It almost looks easy now.
For the third year in a row, the city’s finances are in the black, according to the audit released Monday by Cusack & Company. Every fund finished with a surplus. Even the Police Department, once a major overspender, has been reined in.
But city officials are still spending as if the city were in deficit. Even when they have the money for it, they’re not buying frills like new computers if the old ones still work.
“If we don’t need it, we live without it,” said Public Safety Commissioner Wayne Bennett. “And we live very well without it.”
That strategy has given Mayor Brian U. Stratton his third straight surplus. The city finished 2007 with $8.3 million left in the bank.
It’s an impressive achievement, particularly considering that prior to 2005, the last time every city fund was in the black was 1997. In 2004, when Stratton took office, the state comptroller’s office warned him that he would run out of money by mid-year if he didn’t make drastic cuts immediately. His administration brought the city out of deficit in less than two years.
This year’s surplus was partly due to conservative budgeting — Schenectady got $3.4 million more than expected in revenues, including a $1.2 million increase in state aid.
But city officials also cut $4.9 million in budgeted expenses. The biggest savings came in health insurance, where the city saved $2.6 million by making its own health insurance plan more attractive than the two pricey HMOs offered to city employees. Many more workers switched to the city plan last year when they were offered free wellness programs and annual exams, among other benefits, Finance Commissioner Ismat Alam said.

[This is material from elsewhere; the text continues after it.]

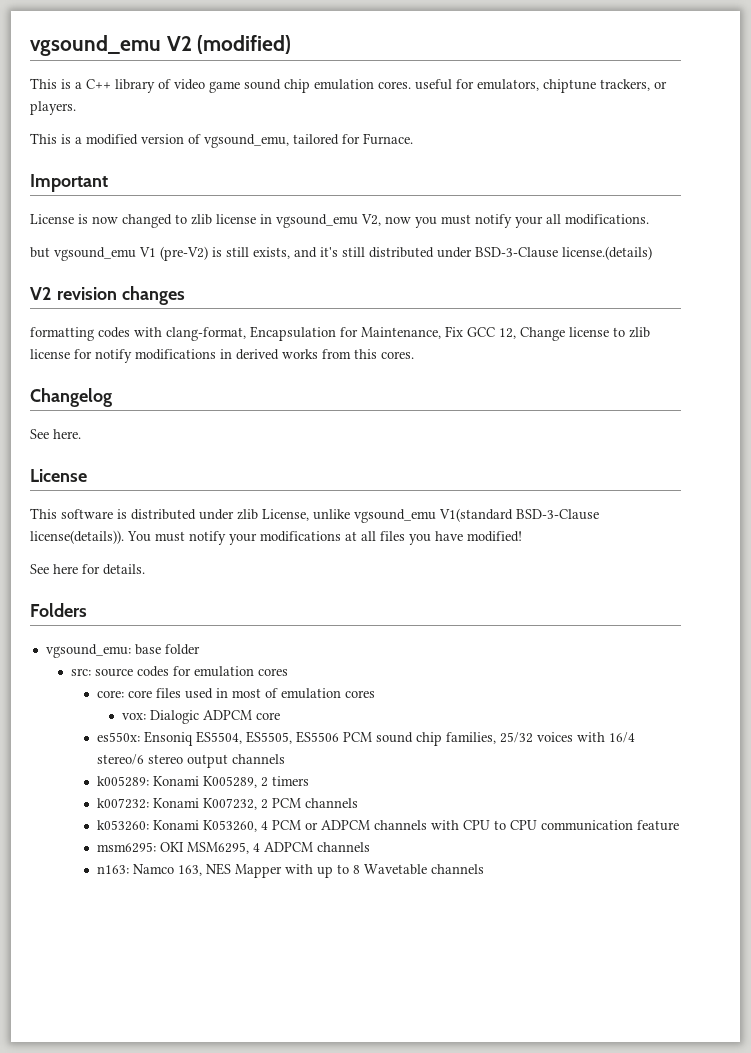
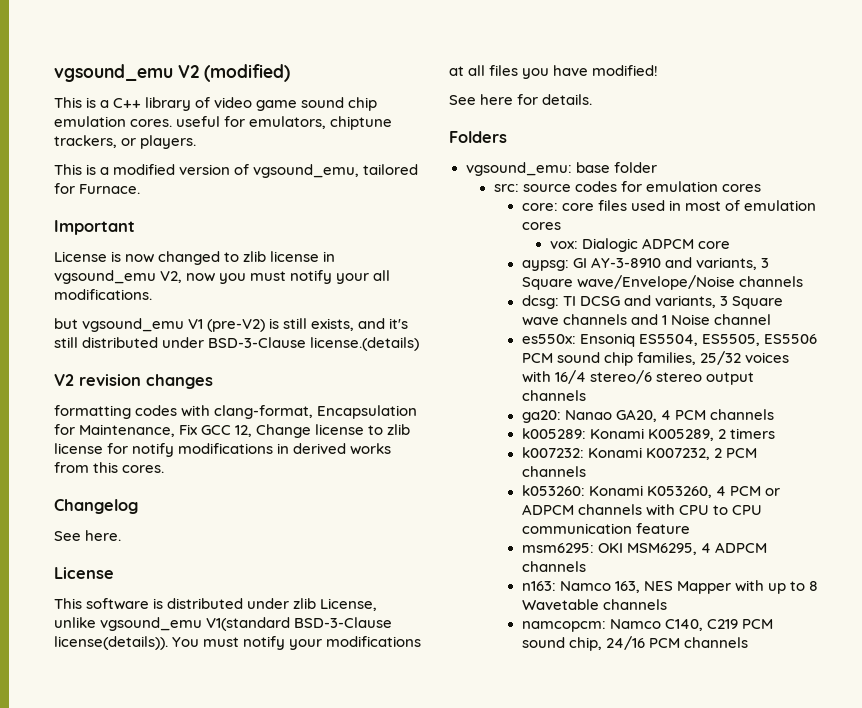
+ aypsg: GI AY-3-8910 and variants, 3 Square wave/Envelope/Noise channels
+ dcsg: TI DCSG and variants, 3 Square wave channels and 1 Noise channel
+ ga20: Nanao GA20, 4 PCM channels
+ namcopcm: Namco C140, C219 PCM sound chip, 24/16 PCM channels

The rest of the savings came in pennies pinched in every department. The most notable: the police came in $111,000 under budget even though the department overspent its allotted overtime; also, the Fire Department finished with $115,000 left in the bank.
“There’s better planning, better management,” Stratton said when he announced the $8.3 million surplus. “This allows us to do many more things.”
TAX RELIEF
But don’t expect carefree spending now that the city is flush. Stratton is spending $6 million of the surplus, which sounds like a lot, but most of it is going to the tax relief program that gave residents a 1.2 percent tax cut this year.
That cut was actually funded by the 2007 surplus — by September of last year, it was clear the city would have at least a $2.1 million surplus, so Stratton put it into the 2008 budget for tax relief. Since the surplus turned out to be much larger than $2.1 million, he has now set aside another $2 million for 2009.
The rest of the surplus was spent much in the way that accountants recommend residents organize their savings. Stratton paid off the city’s biggest loan — a debt from 2004, when the city’s finances were in such poor shape that he agreed to an installment plan to pay off the annual retirement system bill — and put aside money for emergencies. The city now has $250,000 to dip into when an expensive nor’easter hits.
Stratton also set aside more money for a big project that the city will start soon: the construction of the $20.4 million Foster Avenue public works complex.
DEMOLITION SAVINGS
Only one new project will be funded with the surplus: Stratton’s “50 First” demolition program, which will fund the demolition of the 50 most-blighted buildings in the city.
But even there, Stratton has found a way to save money. Rather than hiring contractors to knock down each building one by one, he is putting out bids for 10 houses at once. That will save enough money that he expects to knock down 20 to 25 houses this year for $525,000, not $875,000.
The city had found that the average cost to demolish one house was $35,000. But contractors are willing to charge less for a larger project, and Stratton believes bids will come in at an average of $21,000 to $26,000 per house.
Stratton put the rest of the 2007 surplus — $2.3 million — into a rainy-day savings account. That account now has $5.8 million — which is still far less than Cusack & Co. wants to see.
They recommended that the city build an emergency savings account equal to at least 10 percent of its budget. So far, the city’s account is at 7.9 percent.
“I think with another good year you’ll be able to do that 10 percent,” Certified Public Accountant James Cusack said. “Coming from a deficit [in 2004], it’s remarkable you’ve been able to do it in a quick fashion.”
Stratton leaped on that, emphasizing that no one should plan to spend that money. City Council members have at times suggested using a small amount of the fund for various projects. Some residents have angrily said the city should use the entire fund to cut taxes.
Stratton presented the audit to Moody’s Investors Service on Monday as well, hoping the agency would upgrade the city’s credit rating. The city saved $70,000 last year on its bond-sale premiums because of its improved credit rating, which fell to junk bond status in 2002 before rising in the past three years.
Cusack said he thinks the city has a good chance at another rate increase.
“I’d like to believe they’ll get an increased rating,” he said. “They’ve done exactly what they said they’d do.”
Stratton said Moody’s seemed impressed, particularly by the fact that the city is paying off the 2004 retirement bill. That year was the only year in which the city did not pay the full bill immediately.
If the credit rating is increased by one step, it will finally reach the point it was at nine years ago, before collapsing finances left the city with the lowest credit rating in the state.